Resuscitation of a trauma patient requires a coordinated and collaborative trauma team. Trauma teams are interprofessional and interdisciplinary, often consisting of 7–12 individuals [31, 33]. Trauma teams outside of dedicated trauma centres are often assembled “ad hoc”. The team members coordinate medical information, prioritizations, and taskwork under time pressure due to the urgency of the situation. The work is, to some extent, standardized, but trauma cases are highly variable in their presentation. Trauma teams use verbal communication to handle both task management and information sharing, which potentiates the establishment and coordination of team mental models [14].

There are several specific coordination behaviours to manage information processing and task distribution in trauma teams.

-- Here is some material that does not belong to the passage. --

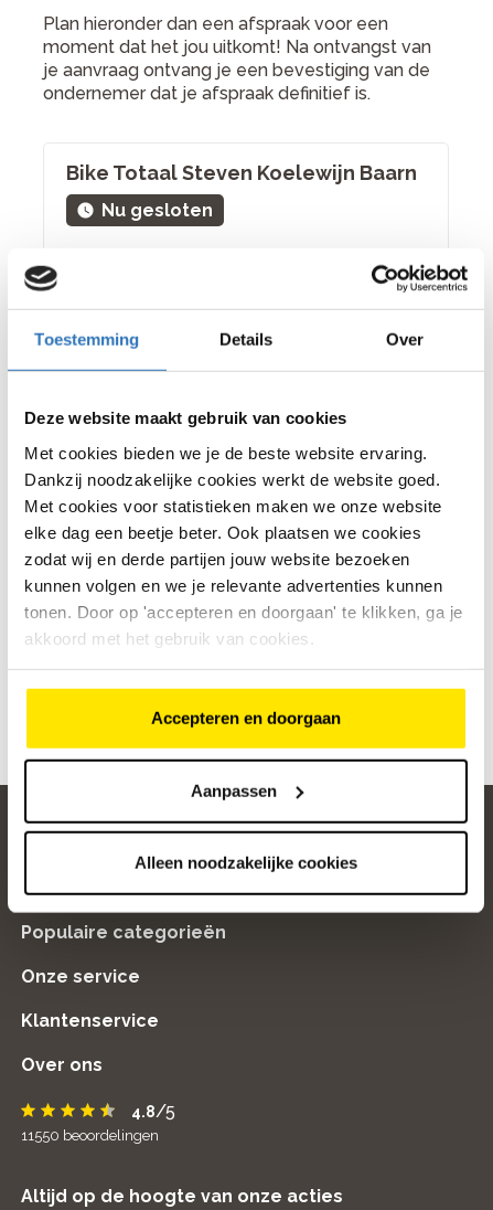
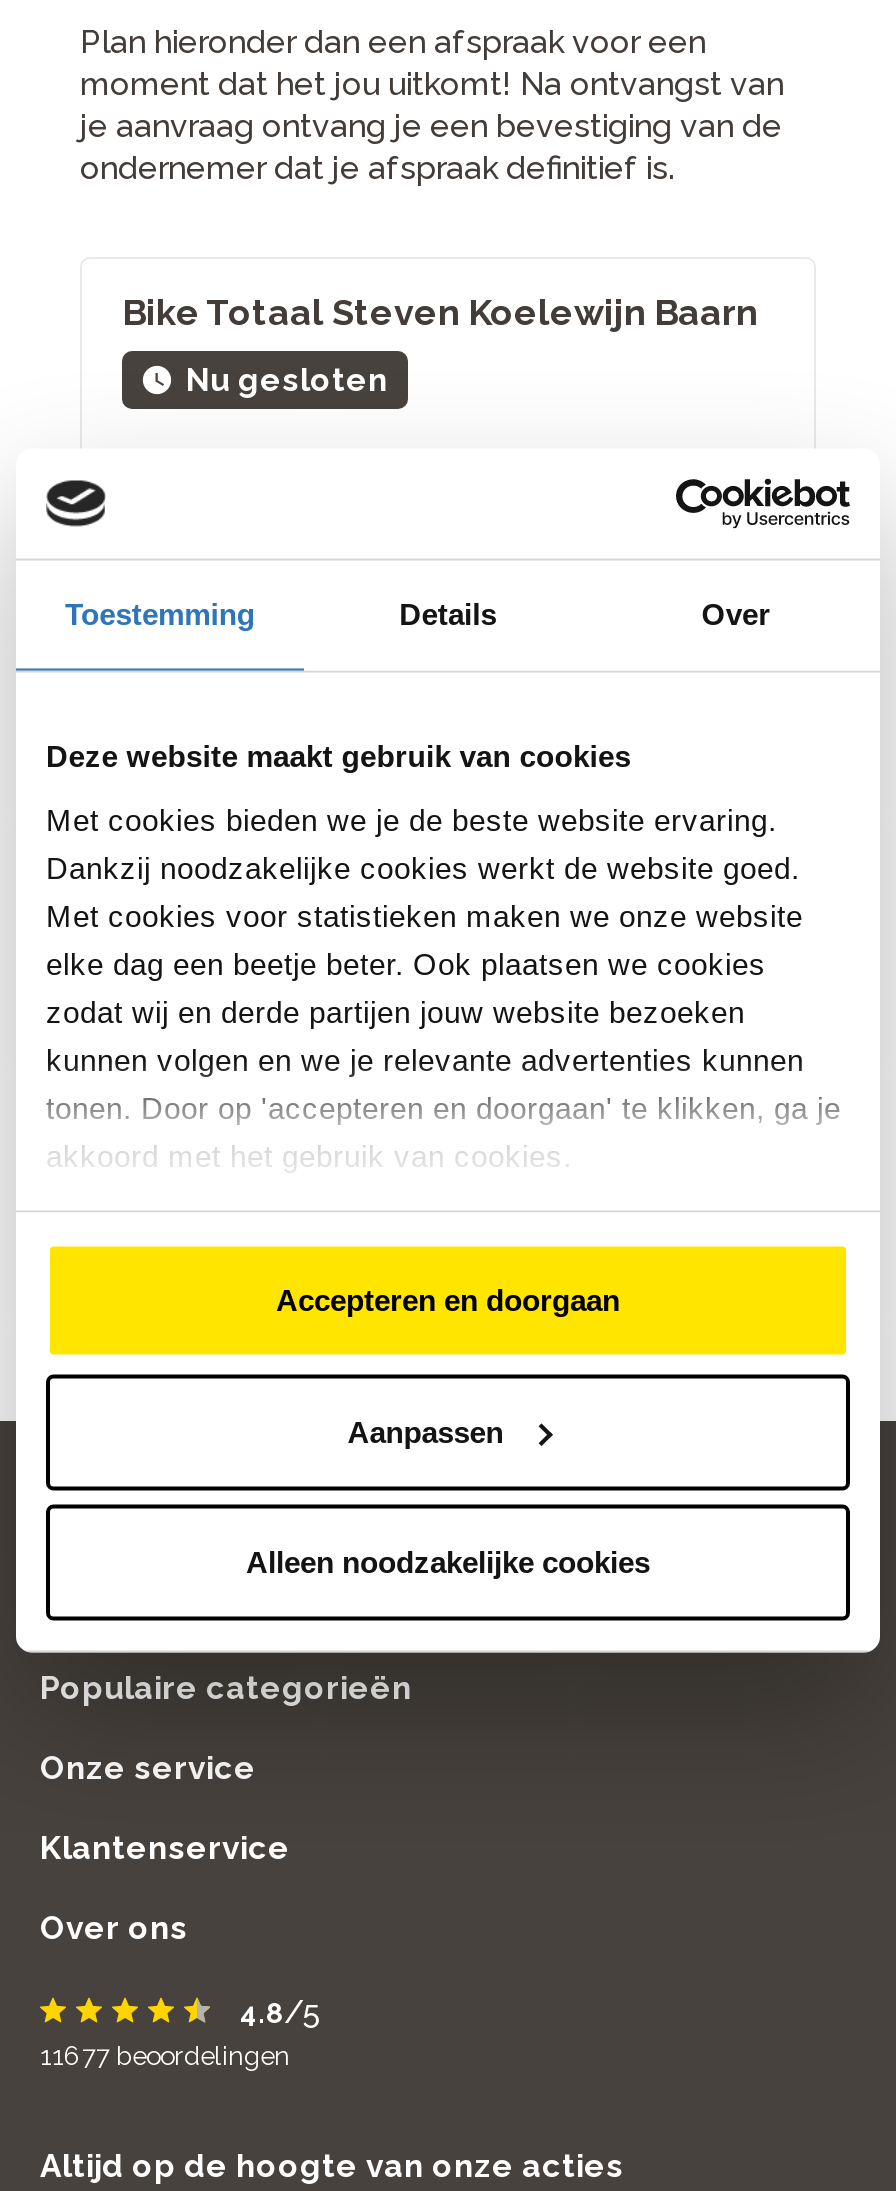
[21,1127,159,1144] 11550 beoordelingen -> [40,2041,290,2071] 11677 beoordelingen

One communication type used is “communication without request”, conceptualized as “online commentaries” [10], “push of information” [14], “provide information without request” (PIWR) [16], and “talking to the room” (TTR) [17, 28]. Another example is the use of “closed-loop communication” (CLC) [23]. CLC means that a team member (sender) clearly makes a call-out, and the receiver verifies the message through a “check-back” that confirms that the information is apprehended correctly. The sender verifies and acknowledges the check-back information [11].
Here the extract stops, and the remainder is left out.